Tonight I had one of those conversations with my daughter that I know I’ll never forget.

As I was tucking her in bed, I noticed a pained look on her face. Abby Kate is my thinker. She spends time pondering the things she’s learned. While we were doing our Bible story tonight, I made mention of the fact that Jesus died on the cross for our sins. I guess she had been thinking about exactly what that meant, because when I asked her what was on her mind, she looked up at me and said, “When Jesus died on the cross, did it hurt him?”
I got down next to her face and I said, “Yes, sweetie. When he was on the cross, Jesus was in a lot of pain.” I tried to comfort her by telling her even though Jesus died, God raised him from the dead and because of his death, we all can have life. Jesus DID die, but now he is in heaven and someday we’ll be there with him and all the believers. “I’ll explain all of that to you when you get older,” I told her.
But I could tell there was something more. Abby Kate is also my most sensitive child. She not only ponders things, but she internalizes them. She has literally bawled her little eyes out over some toy or inanimate object that we’ve lost or left out in the rain; it’s as if she has complete empathy for even the smallest, silliest little things. As we were talking, tears began to well up in her eyes. “What’s wrong?” I asked her, pulling her even closer.
“Do I have to die on a cross, too?”
Now I understood. If Jesus died on the cross but now he’s in heaven, does that mean that we have to similarly die on the cross in order to make it there. “No, sweetie,” I told her, wiping the tears from her cheek. “Only Jesus could die on the cross for our sins. You don’t have to do that. You can’t do that.”
We spent the next few moments talking together about who God is and how much he loves us. We talked about sin (in her words, “That’s when we do something we shouldn’t.”) and how even though sin really hurts God, he sent Jesus to take our sin away. We talked about my Mommy and Daddy who have gone on to heaven and how much fun it will be when we can see them and all be together as a family. And we talked about how great it would be to see Jesus and be with him in heaven forever.
After covering all the appropriate theological bases, I asked Abby Kate if she was OK. She assured me she was, so I leaned in to kiss her, pulling the covers up to her neck. As I got up to leave, she had one more question for me.
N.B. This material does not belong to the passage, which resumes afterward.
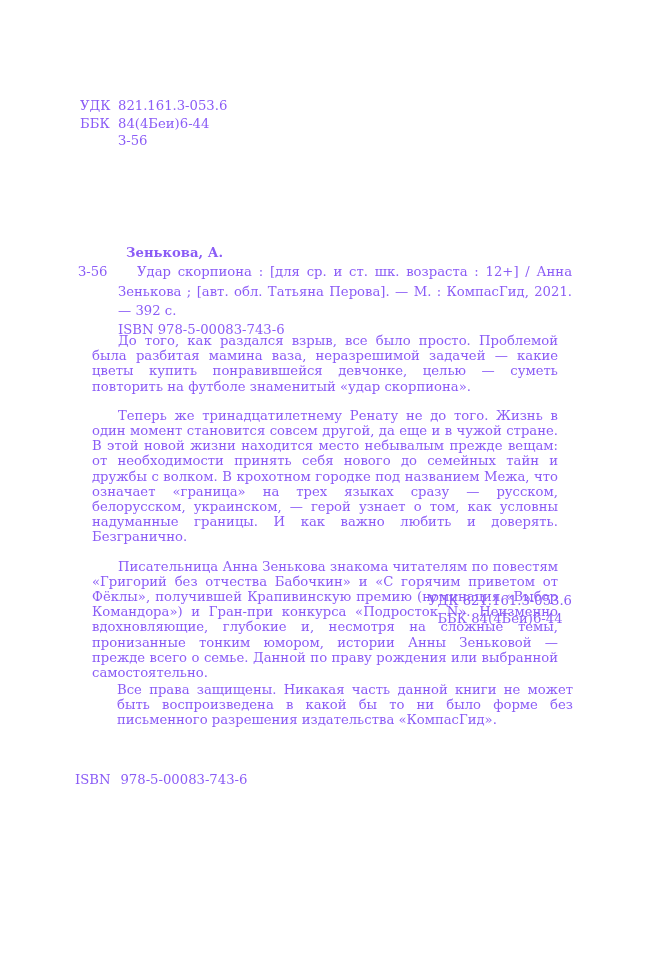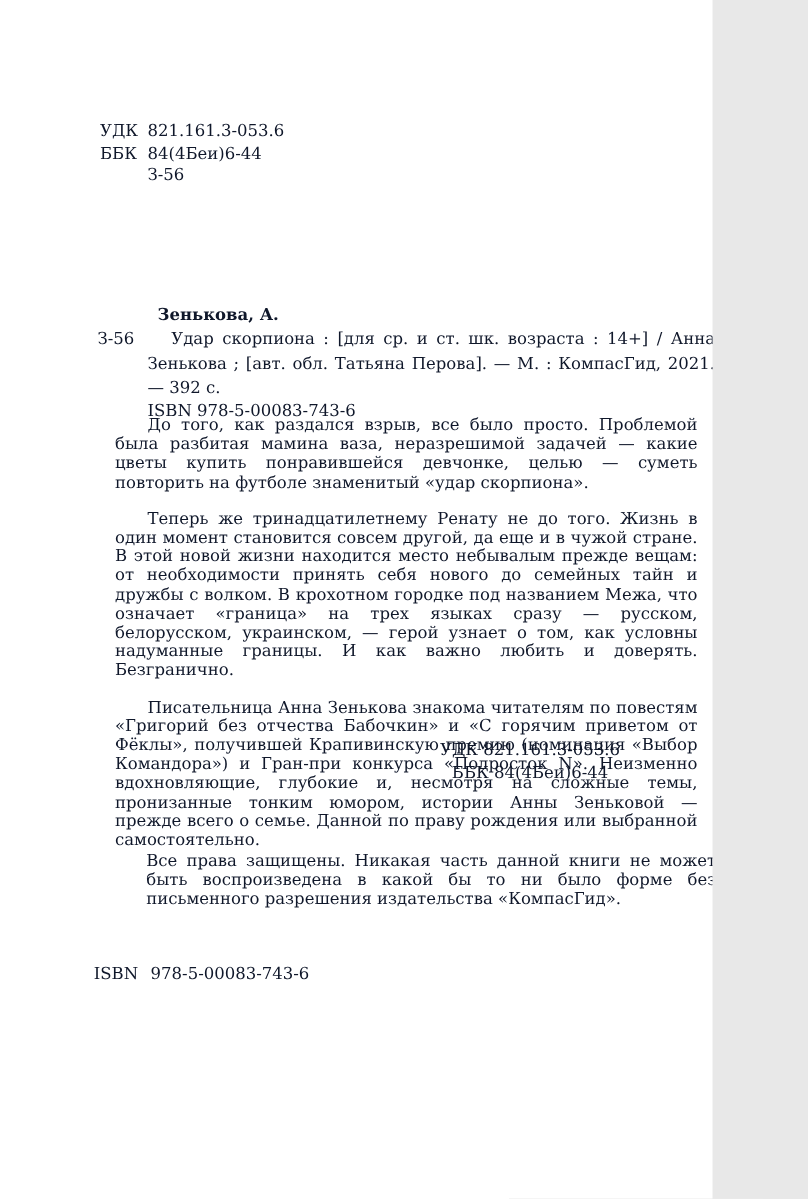"УДК" .page { color: #0f172a -> #8b5cf6; width: 570px -> 646px }
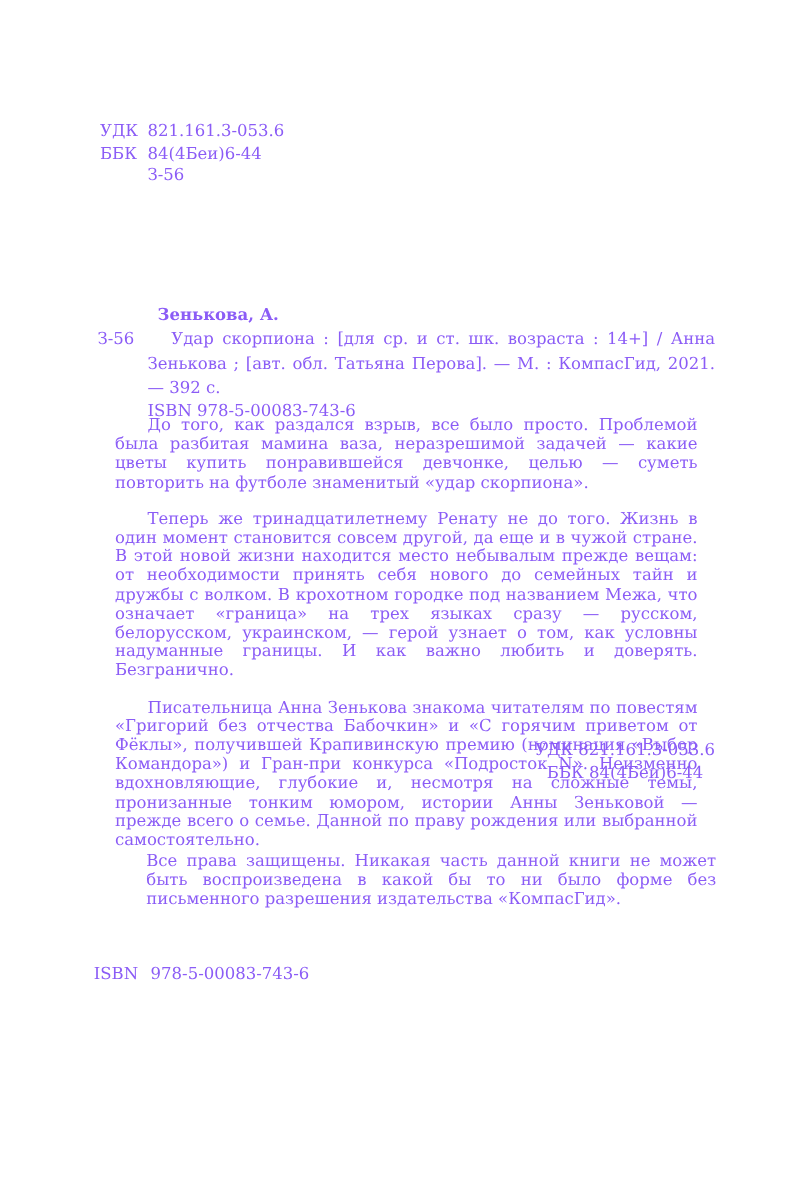"Удар скорпиона : [для ср." p.desc { text: 14+ -> 12+ }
“Dad, do they have hotels there?”
“Where?”
“In heaven.”
(me, laughing): “I don’t think so, sweetie.”
(her, all earnest and serious): “Then where will we sleep?”
I don’t know where we’ll sleep, my precious daughter. But wherever we sleep in heaven, I hope we’ll have the chance to remember together our little bedside conversation about theology and atonement and hotels in heaven.
Sweet dreams, princess.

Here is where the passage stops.